Чтобы выжить в таком браке, я вел себя как посол в тоталитарной державе: предлагал на выбор два варианта – плохой и тот, что мне нравился.
Серебряную свадьбу, – размышлял я вслух, – можно отметить, собрав сто гостей в брайтонском ресторане, а можно – вдвоем в Венеции.
Отель “Дом Рёскина” стоял на набережной канала Джудекки. Туристы с лайнеров заглядывали к нам в окно, и мы махали им, не вылезая из постели. К годовщине я подарил ей синюю птицу работы стеклодува с Мурано. Она мне открыла секрет водяной кровати.
– Чтобы она пролезла в спальню, – сказала жена, – надо было открутить деревянный порог перед дверью.
– Слава богу, а то я уже подумывал об экзор– цизме.
3
Набрав – вместе с родителями – век супружеского опыта, я решусь сказать, что с годами брак приобретает устойчивость не пирамиды, а небоскреба, безнаказанно виляющего под порывами любого ветра, не исключая ураганного, как в случае с “Сэнди”.
За его приближением мы следили по телевизору. Захлебываясь от возбуждения, синоптик предупреж– дал, что ураган высадится на берег между статуей Свободы и мостом Джорджа Вашингтона.

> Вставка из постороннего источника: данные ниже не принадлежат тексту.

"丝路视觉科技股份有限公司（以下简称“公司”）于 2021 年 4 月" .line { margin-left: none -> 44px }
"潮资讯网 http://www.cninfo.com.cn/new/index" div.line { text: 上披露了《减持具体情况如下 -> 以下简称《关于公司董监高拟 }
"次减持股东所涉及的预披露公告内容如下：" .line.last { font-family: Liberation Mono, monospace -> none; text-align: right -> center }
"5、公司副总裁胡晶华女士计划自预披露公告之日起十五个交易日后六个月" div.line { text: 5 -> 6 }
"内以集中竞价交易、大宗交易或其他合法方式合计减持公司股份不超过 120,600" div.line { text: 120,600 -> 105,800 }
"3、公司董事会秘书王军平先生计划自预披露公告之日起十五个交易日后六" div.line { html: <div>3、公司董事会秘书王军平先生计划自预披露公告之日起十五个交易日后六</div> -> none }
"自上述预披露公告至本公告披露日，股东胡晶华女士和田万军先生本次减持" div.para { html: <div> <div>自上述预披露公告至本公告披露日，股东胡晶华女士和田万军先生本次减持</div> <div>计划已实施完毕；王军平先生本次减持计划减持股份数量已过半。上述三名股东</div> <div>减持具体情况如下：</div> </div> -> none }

– Это же мы, – правильно рассчитала жена и предложила переехать в узкий коридор, чтобы нас не раздавила крыша.
Я возражал, надеясь увидеть приливную волну в десятиэтажный дом. В нашем было два этажа, и оба стонали. В самый интересный момент телевизор пискнул и отключился вместе с остальным электричеством. Стало страшно, темно и скучно. Натянув одеяло на голову, мы ждали худшего и незаметно заснули.

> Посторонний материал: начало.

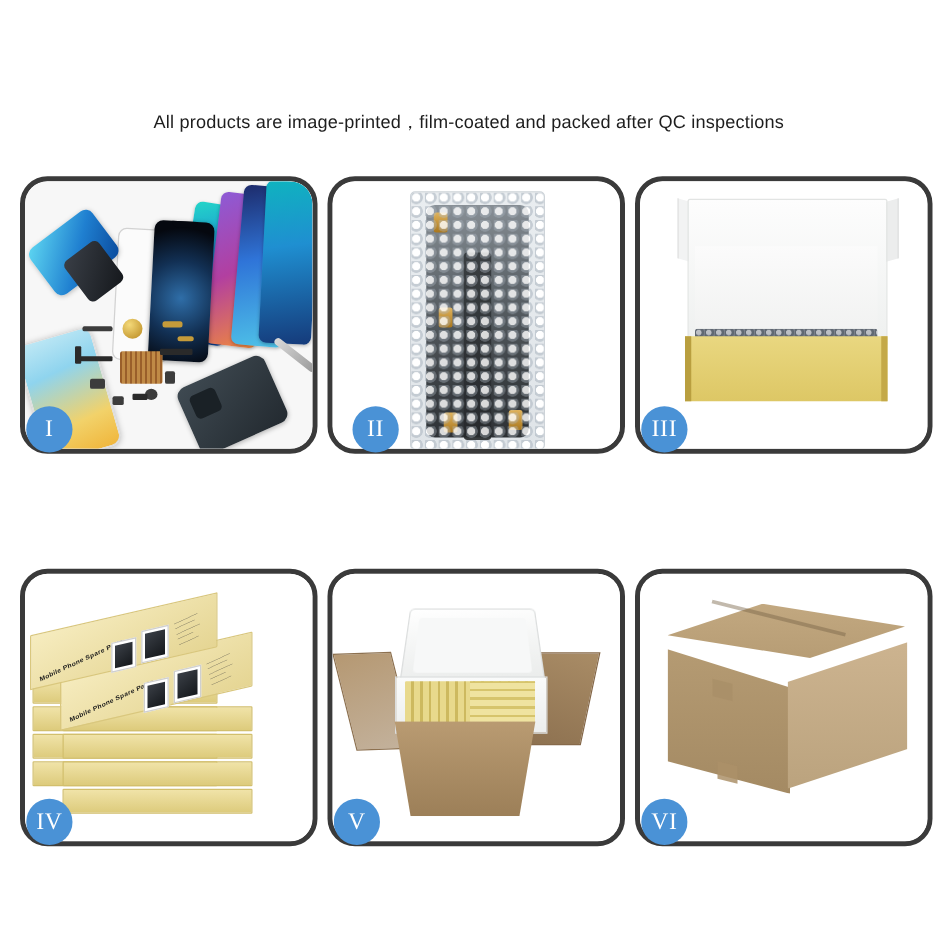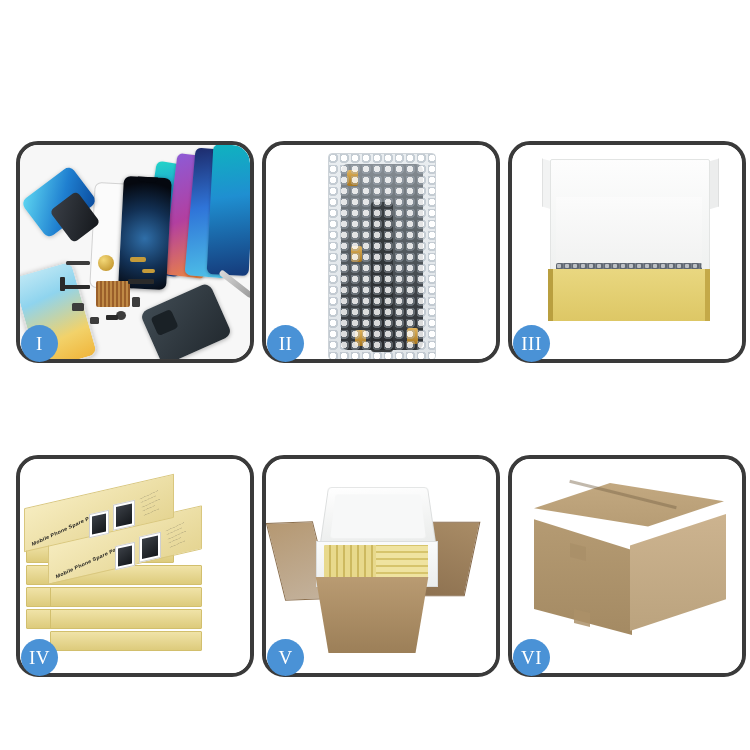"All products are" div.subtitle { html: none -> <div>All products are image-printed，film-coated and packed after QC inspections</div> }
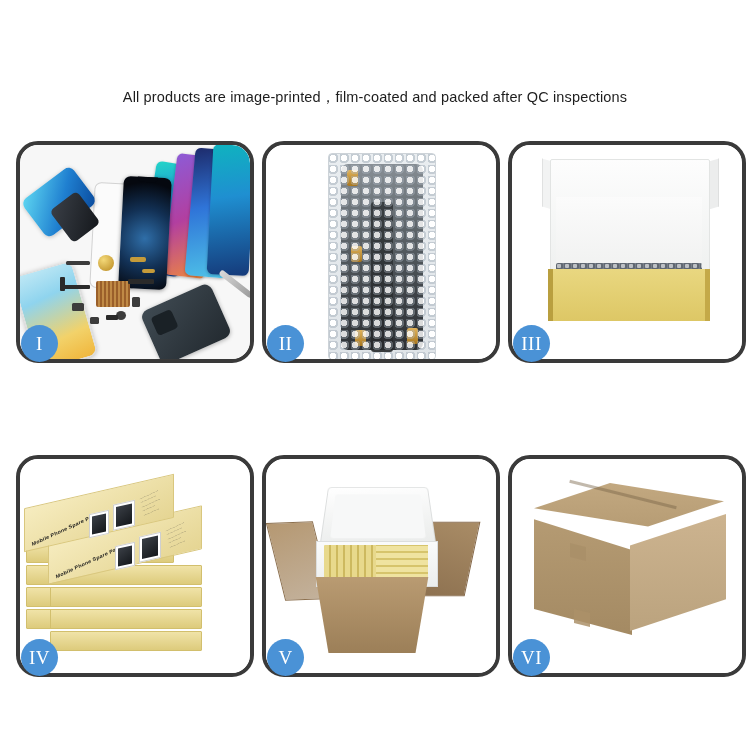"II" .b2 { left: 267px -> 282px }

Утром обнаружилось, что у одних соседей ураган сдул крышу, у других – выбил окна, у третьих – повалил уже пожелтевший клен, и мы долго любовались им с балкона под нежарким осенним солнцем, пока я не вспомнил о холодильнике. В нем прозябали без тока три сотни закрученных на зиму пельменей. Позвав друзей, мы быстро, чтобы успеть до заката, пообедали дважды и разошлись в тихой темноте. Ураган стер все, что принес прогресс: радио, светофоры, связь, интернет. Оставались, как у Пушкина в Михайловском, книги, но только днем – вечером приходилось экономить свечи. Когда осталась одна, мы перешли на аварийный режим и взялись за Мандельштама. Запалив с одной спички фитиль, я читал первую строфу, которую мы толковали, погасив свечу.
Воздух пасмурный влажен и гулок;
Хорошо и не страшно в лесу.
Легкий крест одиноких прогулок
Я покорно опять понесу.
– Мандельштам, – начинал я, ссылаясь на Парамонова, – поэт культуры.
– Тогда почему, – удивлялась она, – ему не страшно в лесу, да еще и одному?
– Ну, он не совсем один – с крестом. Еще хорошо, что с “легким”, который ничего не перечеркивает.
– И раз “опять”, значит, привык: своя ноша не тянет.
– Если путь не ведет к Голгофе.
– Он себя и не сравнивал. Но ведь помнил, будто уже в двадцать лет знал, что ему предстоит, – заключал я и зажигал огарок, чтобы прочесть следующую строфу.
За неделю без света мы едва закончили сборник “Камень”, и я жалел, когда починили электричество.
– Любовь посредством Мандельштама? – заинтересовался рассказанным фрейдист Парамонов.
– Камасутра книжника, – поправил я его, заодно решив, как назвать свою любимую книгу.